You start from the initial state, which is always known (or is fixed). Then you model the invariants for each lines.

> Won’t it implicitly model incorrect bugs as correct behaviour since it’s an existing state in the system

Invariants will conflicts with each other in this case.

> Also when using TLA from the start, can it be applied to implementations?
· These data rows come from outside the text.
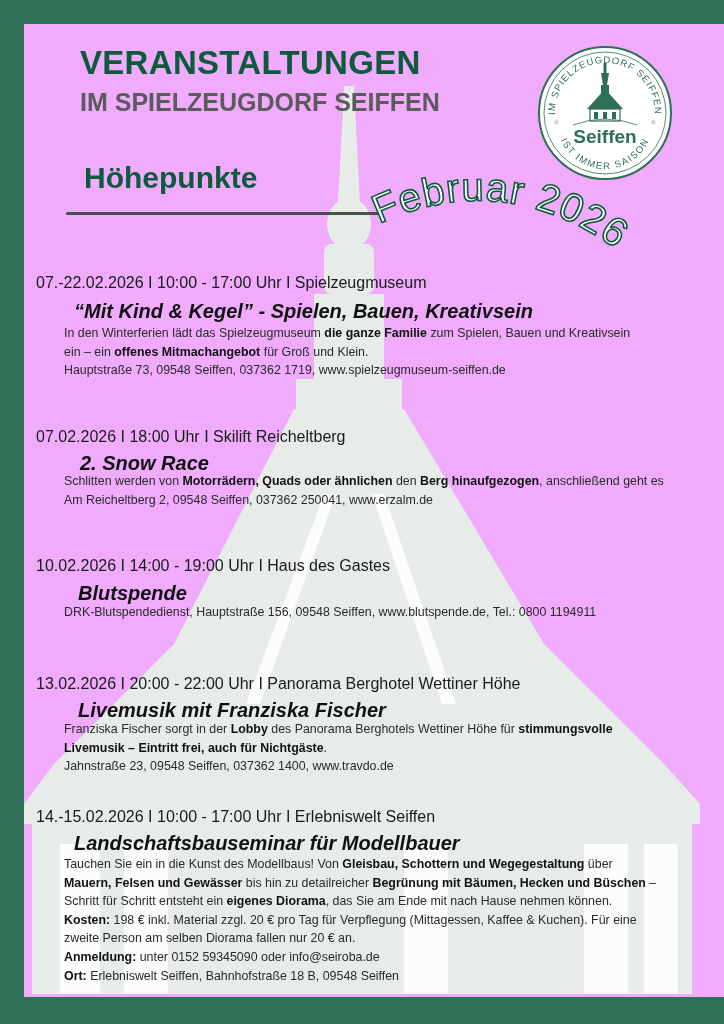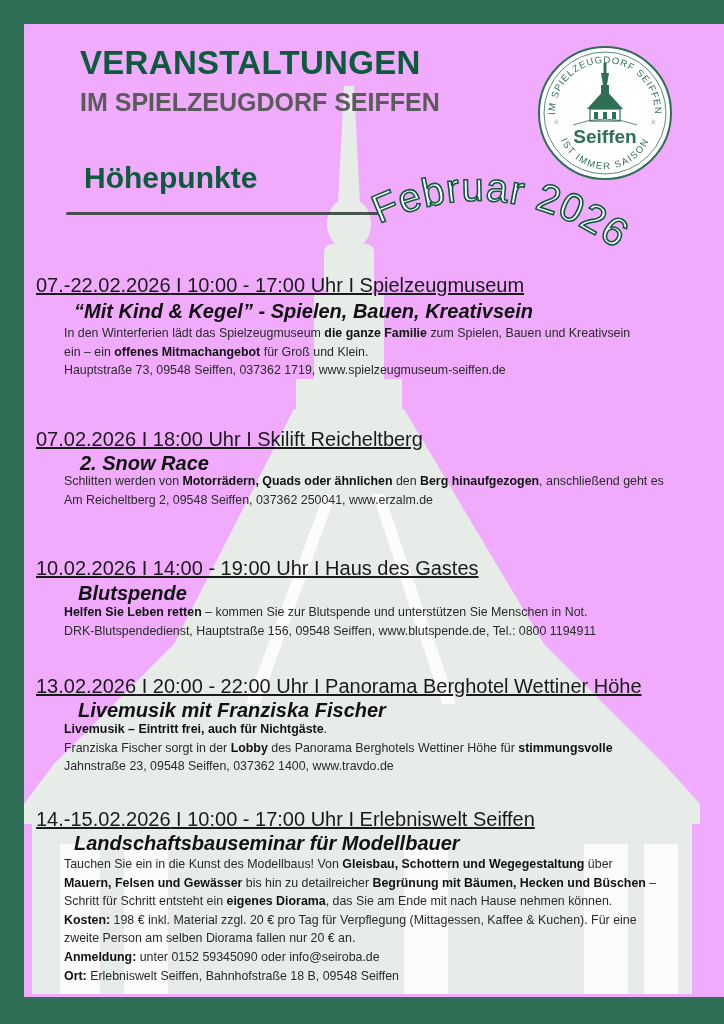"07.-22.02.2026 I 10:00 - 17:00" .ev-head { font-size: 20px -> 16px; text-decoration: underline -> none }
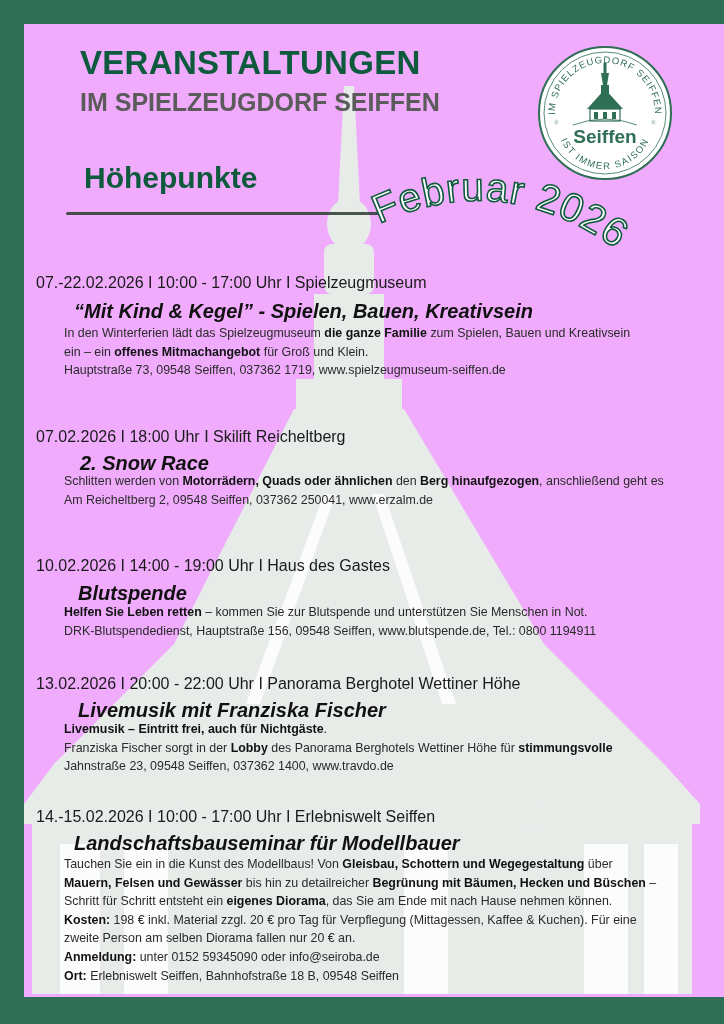"Helfen Sie Leben retten –" div.ev-line { html: <div><b>Helfen Sie Leben retten</b><span> – kommen Sie zur Blutspende und unterstützen Sie Menschen in Not.</span></div> -> none }
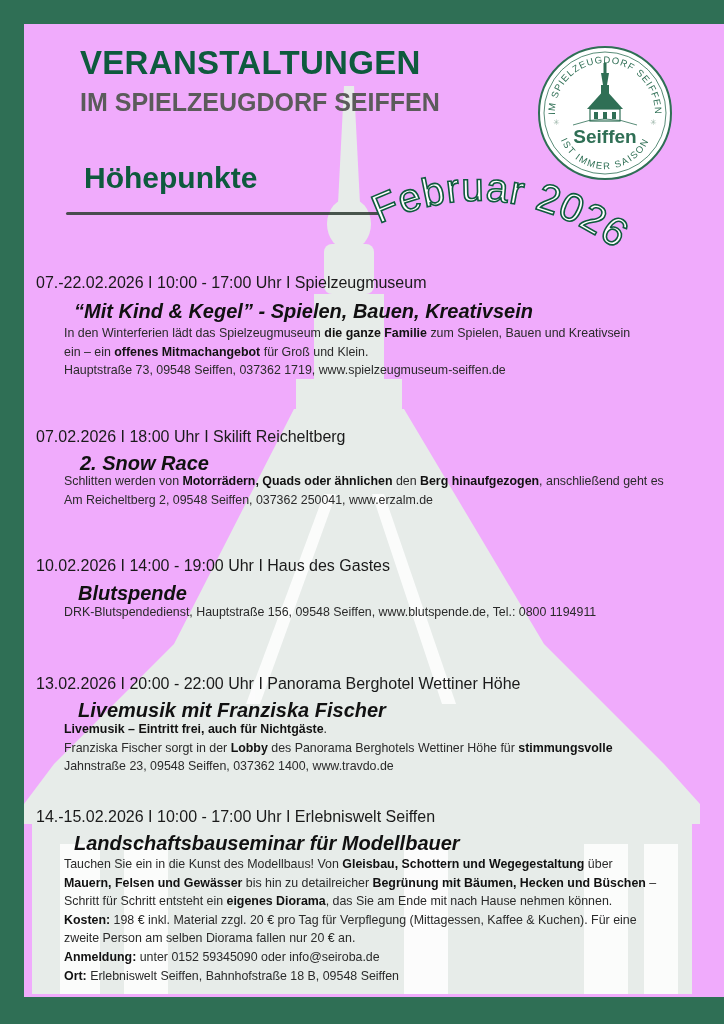"Livemusik – Eintritt frei, auch" div.ev-line { order: before "Franziska Fischer sorgt in der" -> after "Franziska Fischer sorgt in der" }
Yes, by fully following the specs and handling possible incorrect states that may happens in practice. If your initial state in the TLA+ specs says that it only includes natural numbers between 1 and 5, you add assertions in your implementation (or throw exceptions) that check that as the Int type in many type systems is not a full guarantee for that constraint. Even more work when using a dynamic language.

k__ • 7 days ago

It seems like the new DeepSeek performs at a similar level as Opus 4. At least to preliminary Aider benchmarks.

skydhash • 7 days ago

> Proving correctness is crucial in large systems.

It could be good in smaller, but critical and widely used utilities like SSH and terminals.

1 reply

oblio • 7 days ago

Yeah, basically all the coreutils plus all the common extras (rsync, ssh, etc) could use stuff like this.

1 reply

rthnbgrredf • 7 days ago

It should be feasible to rewrite the coreitils like ls, cd and cp in Lean 4 together with Cursor within days. Rsync and ssh are more complex though.

1 reply

oblio • 7 days ago

Your first claim is actually a very solid test for AI. We should start seeing a lot more AI powered OSS projects or at least contributions if AI truly is as good as they say. Heck, OSS should accelerate exponentially since contributions should become very easy.

belter • 7 days ago

>> Proving correctness is crucial in large systems.

You can't do that...

The model checker says the specification satisfies the properties you wrote within the finite state space you explored...

1 reply

amw-zero • 7 days ago

You can write proofs in TLA+ and many other formalisms. You don’t need to ever use a model checker. The proofs hold for an infinite number of infinite-length executions. We are definitely not limited to finite behaviors.